Ein 44-jähriger Jordanier muss sich am heutigen Mittwoch vor dem Bezirksgericht Zürich verantworten. Die Staatsanwaltschaft wirft ihm vor, seinen Sohn in sein Heimatland entführt zu haben.

Der Beschuldigte soll im August 2015 sein damals knapp dreijähriges Kind während der Ausübung des Besuchsrechts entführt haben, wie aus der Anklageschrift der Staatsanwaltschaft hervorgeht. Anstatt wie mit der Mutter vereinbart in den Zürcher Zoo zu gehen, flog der Mann mit dem Buben nach Amman in Jordanien.
Am Flughafen Zürich wies er bei der Passkontrolle ein Dokument vor, das fälschlicherweise eine Zustimmung der Mutter suggerierte. Die Grenzkontrolle bemerkte nicht, dass sich das Papier auf eine frühere Reise bezog, wodurch der Mann unbehelligt ausreisen konnte.

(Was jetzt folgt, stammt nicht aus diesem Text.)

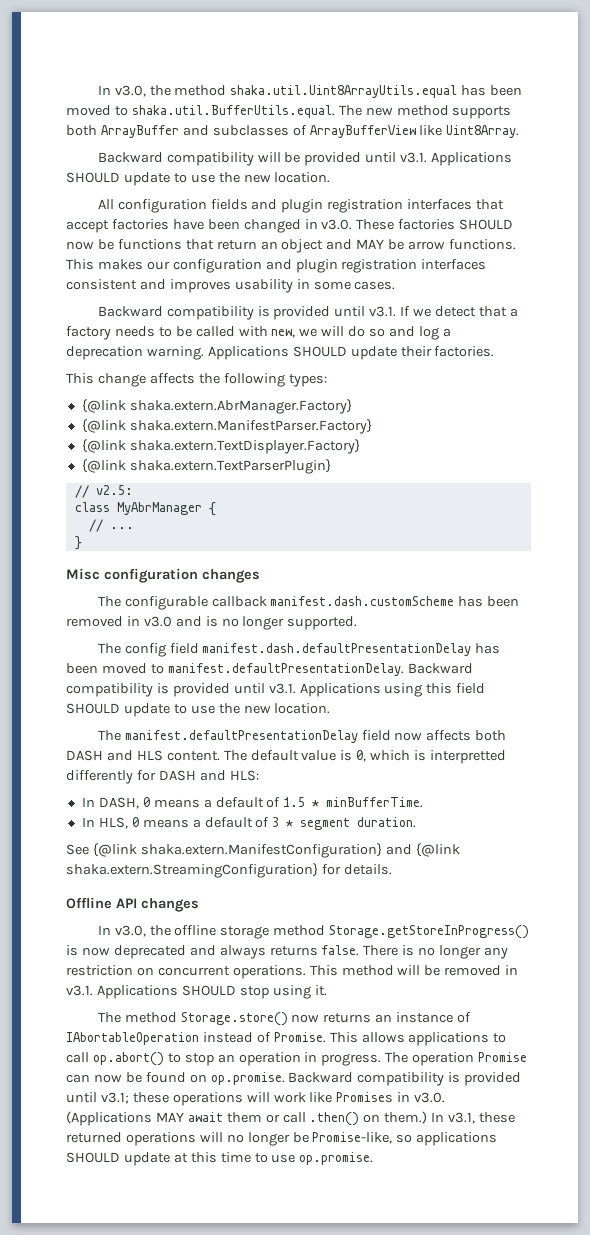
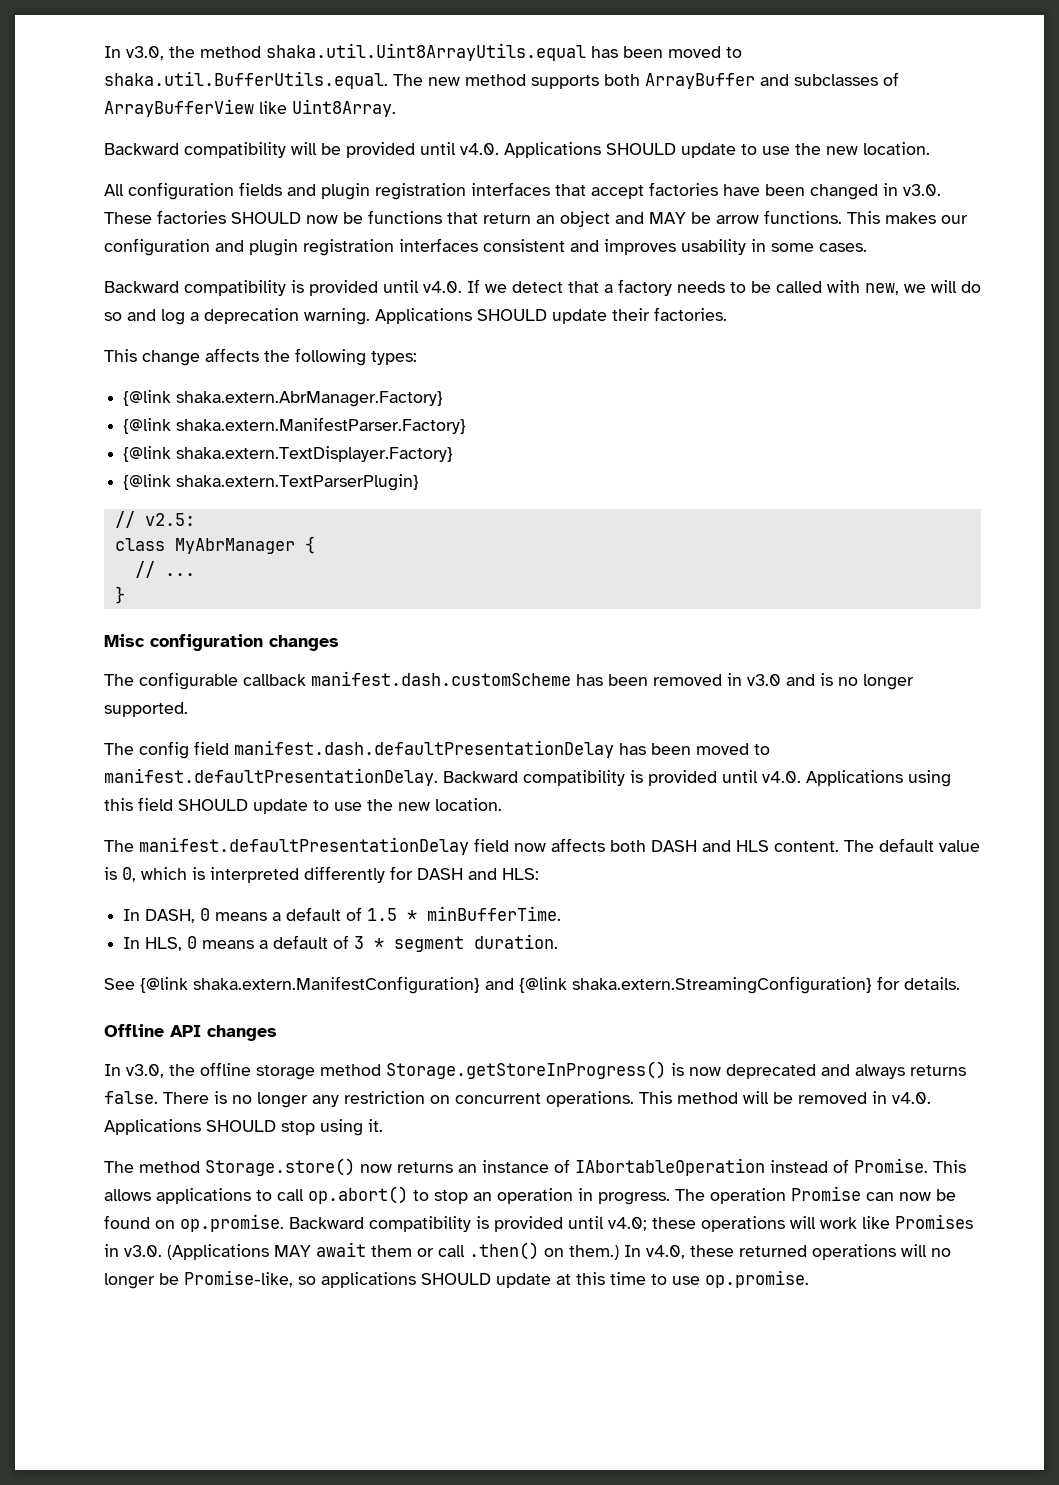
[400,152,428,163] v3.1. -> [460,143,499,155] v4.0.
[369,306,397,317] v3.1. -> [423,281,462,293] v4.0.
[268,683,296,694] v3.1. -> [762,771,801,783] v4.0.
[430,750,507,764] interpretted -> [210,867,299,883] interpreted
[66,985,93,996] v3.1. -> [892,1092,931,1104] v4.0.
[100,1092,129,1104] v3.1; -> [608,1217,647,1231] v4.0;
[448,1112,476,1124] v3.1, -> [646,1245,685,1259] v4.0,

Die sorgeberechtigte Mutter wusste nichts von der Ausreise und hatte ihr laut Anklage auch nicht zugestimmt.
Versuchte Nötigung und Betrug
In der Folge lebte der Sohn jahrelang beim Vater im Nahen Osten. Als die in der Schweiz verbliebene Mutter rechtliche Schritte unternahm, versuchte der Beschuldigte sie unter Druck zu setzen. Er forderte in einer E-Mail, dass sie sämtliche Klagen zurückziehe, falls sie das Kind jemals wiedersehen wolle.
Zudem wird dem Mann vorgeworfen, er habe sich rund 50'000 Franken aus seiner Schweizer Pensionskasse unrechtmässig auszahlen lassen. Dafür reichte er das Einverständnis seiner neuen jordanischen Ehefrau ein, verschwieg der Versicherung aber bewusst, dass er in der Schweiz noch mit der Mutter des Kindes verheiratet war.
Der Beschuldigte konnte erst rund zehn Jahre nach der Tat gefasst werden. Er wurde im Sommer 2025 in Deutschland verhaftet, anschliessend an die Schweiz ausgeliefert und sitzt seither in Untersuchungshaft.
Welche Strafe für den ausländischen Staatsangehörigen gefordert wird, ist noch nicht bekannt. Die Staatsanwaltschaft wird ihren Strafantrag an der Hauptverhandlung am Mittwoch stellen.